Defendant also contends that the court erred in admitting evidence under CRE 404(b) that, on the day of the shooting and at the tavern, he pointed a small, shiny gun at witness W.F.'s head and told him that he wanted to know what it felt like to shoot someone. We disagree.

Evidence of other bad acts is admissible only if it is logically relevant apart from an inference that the defendant acted in conformity with the character trait and if the *538 probative value of the evidence is not substantially outweighed by unfair prejudice. CRE 404(a); People v. Rath, 44 P.3d 1033 (Colo.2002)(citing People v. Spoto, 795 P.2d 1314 (Colo.1990)).

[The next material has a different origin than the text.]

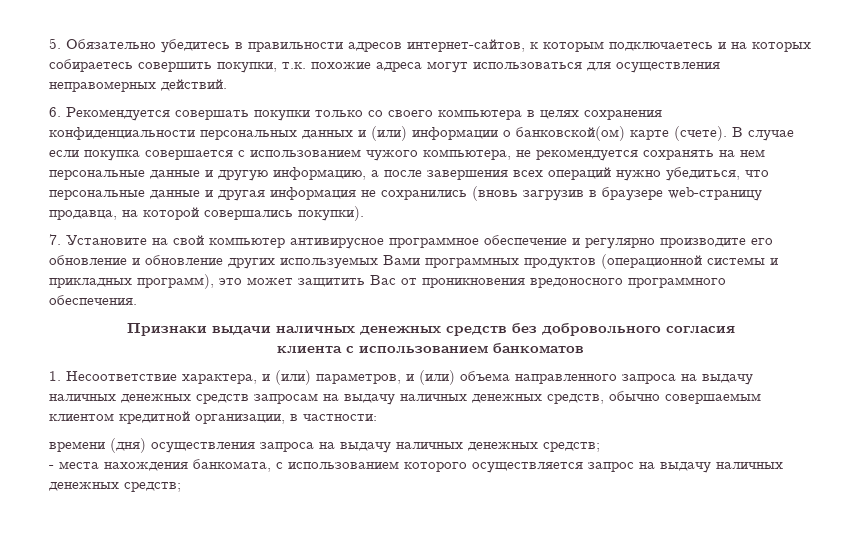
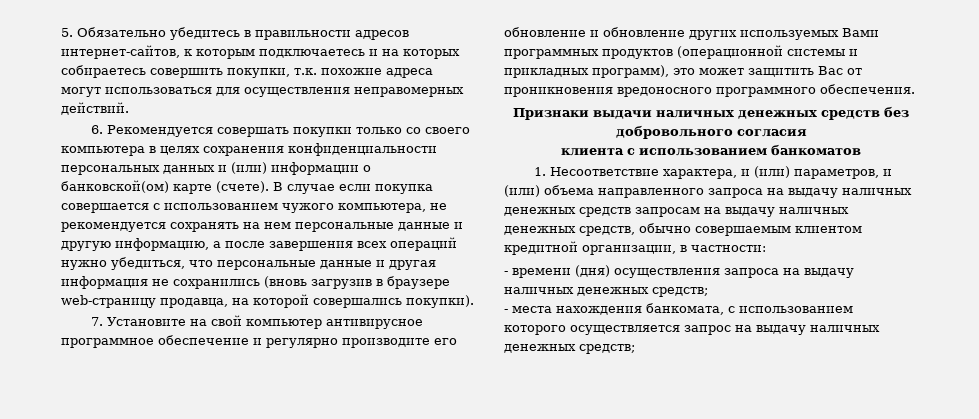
- времени (дня) осуществления запроса на выдачу наличных денежных средств;
+ - времени (дня) осуществления запроса на выдачу наличных денежных средств;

The prosecution must show that: (1) the evidence relates to a material fact; (2) the evidence has logical relevance by tending to make the material fact more probable; (3) the logical relevance is independent of an intermediate inference that the defendant has a bad character, which would be employed to support a further inference that the defendant acted in conformity with his bad character; and (4) the probative value of the evidence is not substantially outweighed by the danger of unfair prejudice. People v. Spoto, supra.

A trial court has substantial discretion in deciding questions concerning the admissibility of evidence, and therefore the trial court's rulings will not be overturned unless there is an abuse of discretion. People v. Duncan, 33 P.3d 1180 (Colo.App.2001).

W.F. testified that on the afternoon of the shooting, "someone" sat down with him at the bar and showed him a "shiny object" that "could have been a gun." Before this testimony was offered, the court cautioned the jury to consider it only for the limited purpose of identification.

To explain W.F.'s vague testimony, the prosecution sought to introduce T.B.'s testimony that defendant, whom he also knew as "baby face," had pulled out a gun and pointed it at W.F. on the day of the shooting. T.B. stated that when defendant left, T.B. asked W.F. what had happened, and W.F. told T.B. that defendant told him "he wanted to see what it felt like to shoot somebody."

The trial court concluded that the evidence regarding the W.F. incident was "a distinct transaction" that could not be directly tied to the murder that took place at 10:30 that night and was therefore only admissible under CRE 404(b). The court gave a general CRE 404(b) limiting instruction before this testimony from T.B. Defendant objected, stating that the instruction should have indicated that the testimony was only being offered for the purpose of identification, but declined a corrected instruction. After T.B.'s testimony, the court gave an instruction that the testimony was offered only for the limited purpose of identification. Before the jury began deliberations, the trial court gave a final limiting instruction.

The principal issue at trial was the identity of the perpetrator of the offense. The W.F. incident evidence was material to the determination whether it was defendant who committed the crime. Defendant's presence at the tavern on the day of the shooting and his possession of a gun on that date are relevant to establish that he had the necessary means and opportunity to commit the crime, and to rebut defendant's theory that L.D.D. was the perpetrator. Finally, there is some nexus between the murder weapon and W.F.'s observations. Thus, we agree that the W.F. incident related to a material fact of the case independent of an intermediate inference that defendant was a man of bad character.

We also agree that the probative value of the evidence was not substantially outweighed by any unfair prejudicial impact, especially given the trial court's multiple limiting instructions to the jury. We presume that the jury followed the instructions because there is nothing in the record to suggest otherwise. See People v. Martinez, supra. Furthermore, there was ample evidence against defendant, and it was the jury's function to assess the credibility of the witnesses and the weight of the evidence with a view to determining whether defendant's guilt had been established beyond a reasonable doubt. See People v. Gilbert, supra.

In light of the significance of the other act evidence to the critical issue of identity, we cannot say that the trial court erred in its evidentiary ruling.

The judgment is affirmed.

Judge METZGER and Judge MARQUEZ concur.